• ASSIGNED TASK: Your answer must be a single number: the count of lines in the records below that include the string "install".
=== MATERIAL FOR THIS TASK ===
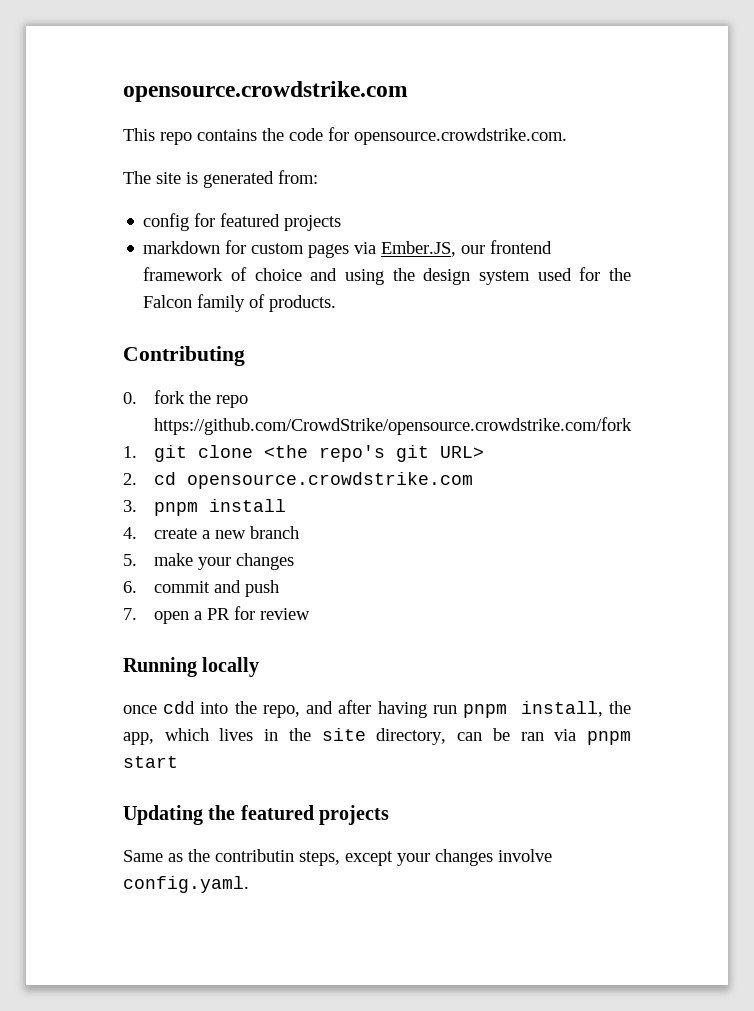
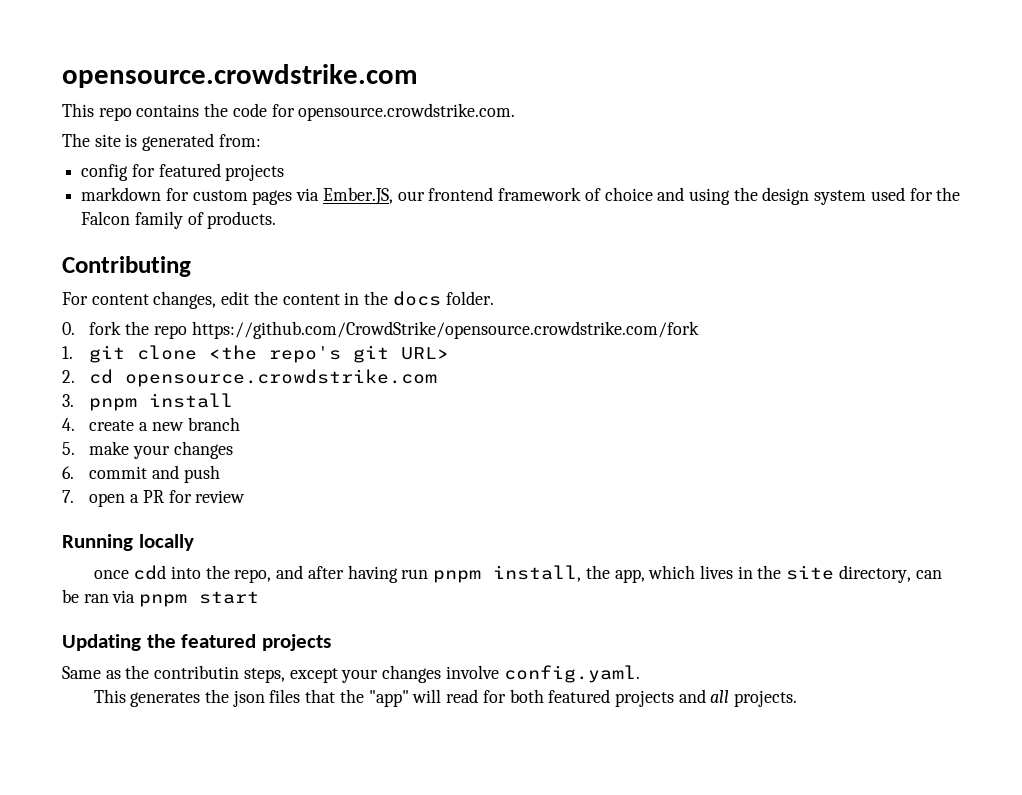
(245, 356) none -> [62,291,494,309] // For content changes, edit the content in the docs folder.
(249, 884) none -> [93,689,798,707] // This generates the json files that the "app" will read for both featured projects and all projects.

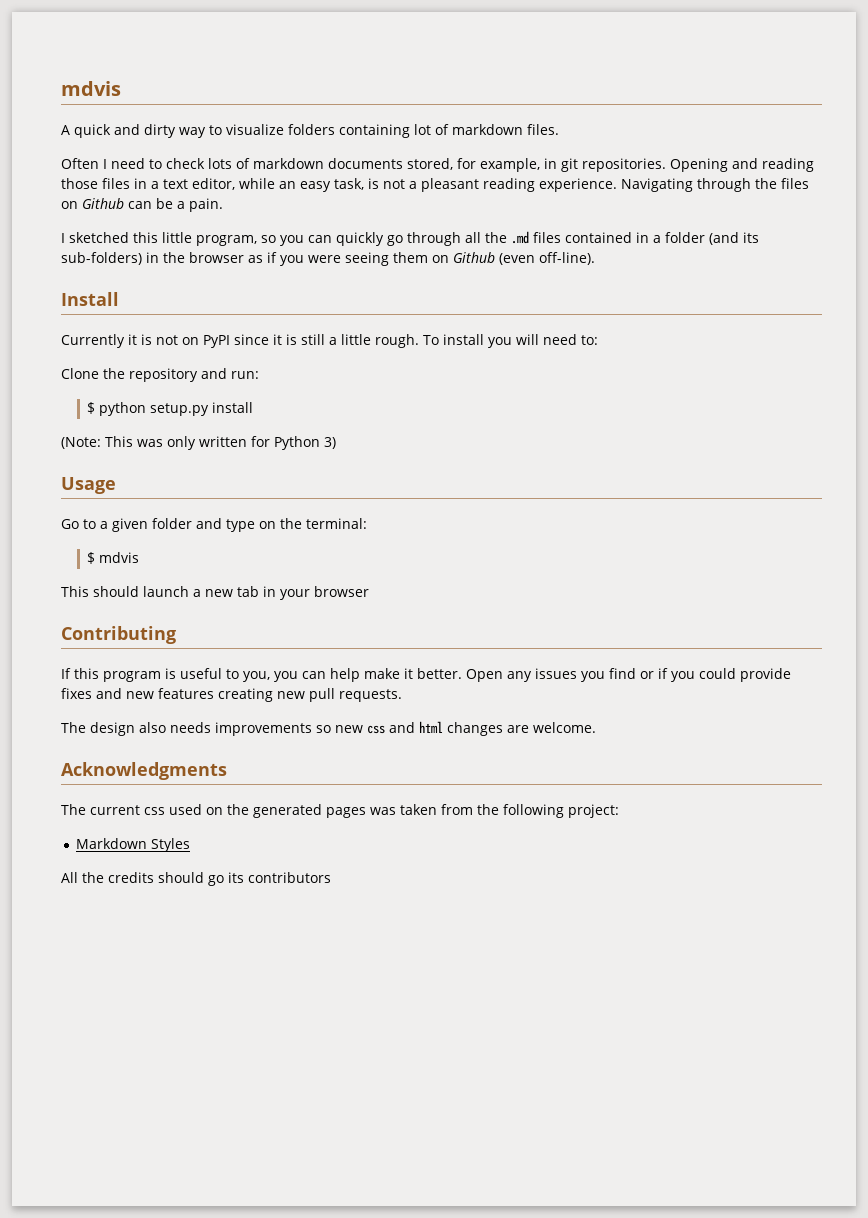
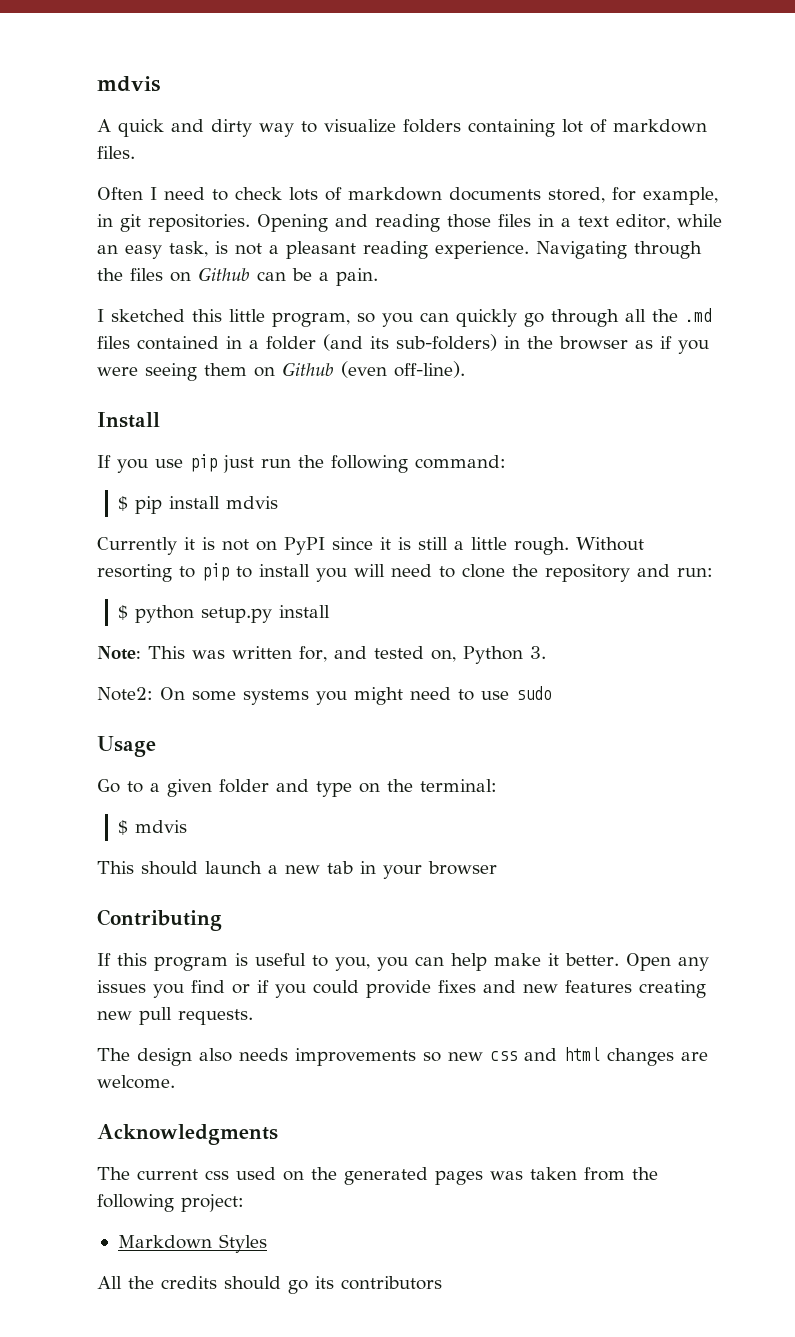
(119, 299) none -> [97,454,506,473] [118,496,279,514] // If you use pip just run the following command: // $ pip install mdvis
[423,335,439,345] To -> [576,537,644,551] [97,563,252,582] Without resorting to pip to
[580,335,598,345] [61,368,99,379] to: // Clone -> [439,564,505,578] to clone
[61,437,101,449] (Note: -> [97,646,141,660] Note:
[167,436,336,450] only written for Python 3) -> [232,646,546,664] [97,686,552,705] written for, and tested on, Python 3. // Note2: On some systems you might need to use sudo

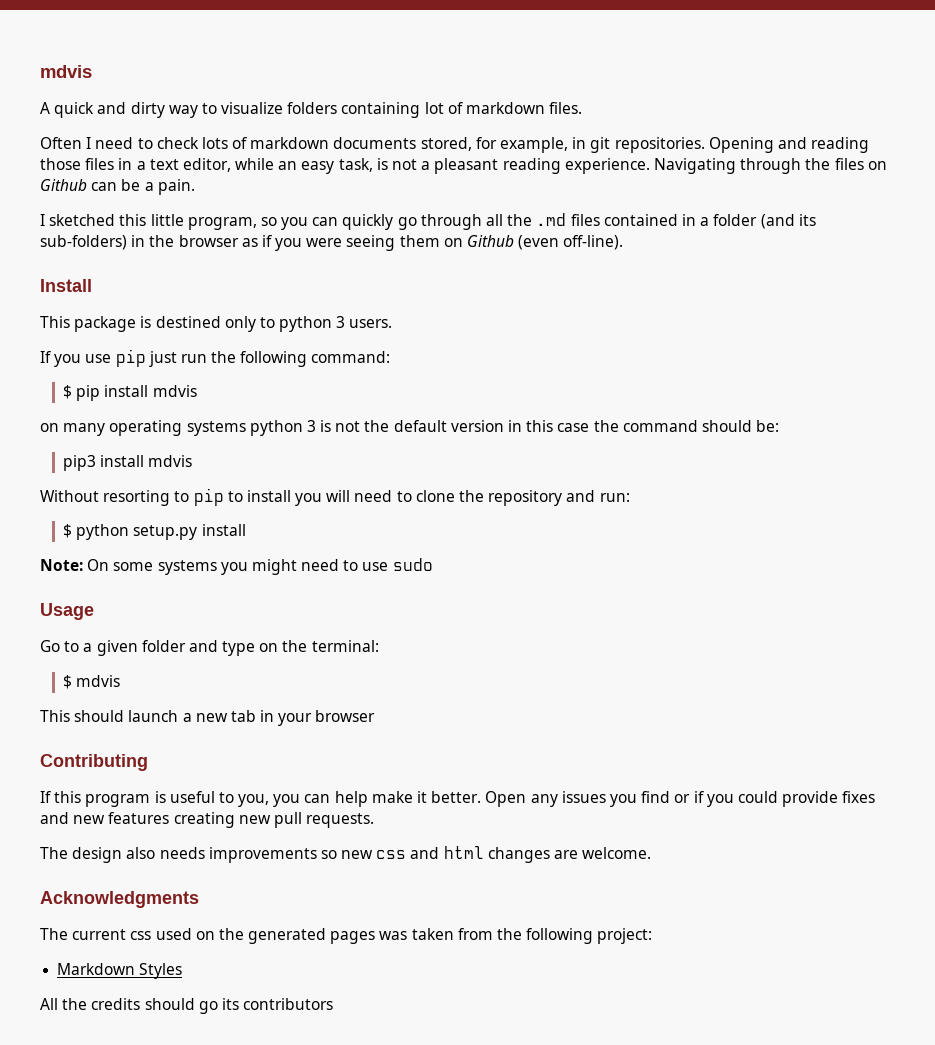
(160, 420) none -> [40,316,393,332] // This package is destined only to python 3 users.
[97,537,569,555] Currently it is not on PyPI since it is still a little rough. -> [40,420,780,436] [63,455,193,471] on many operating systems python 3 is not the default version in this case the command should be: // pip3 install mdvis //
[148,646,546,664] [97,687,153,701] This was written for, and tested on, Python 3. // Note2: -> (83, 565) none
===
• SOLUTION FOR THIS EXERCISE: 2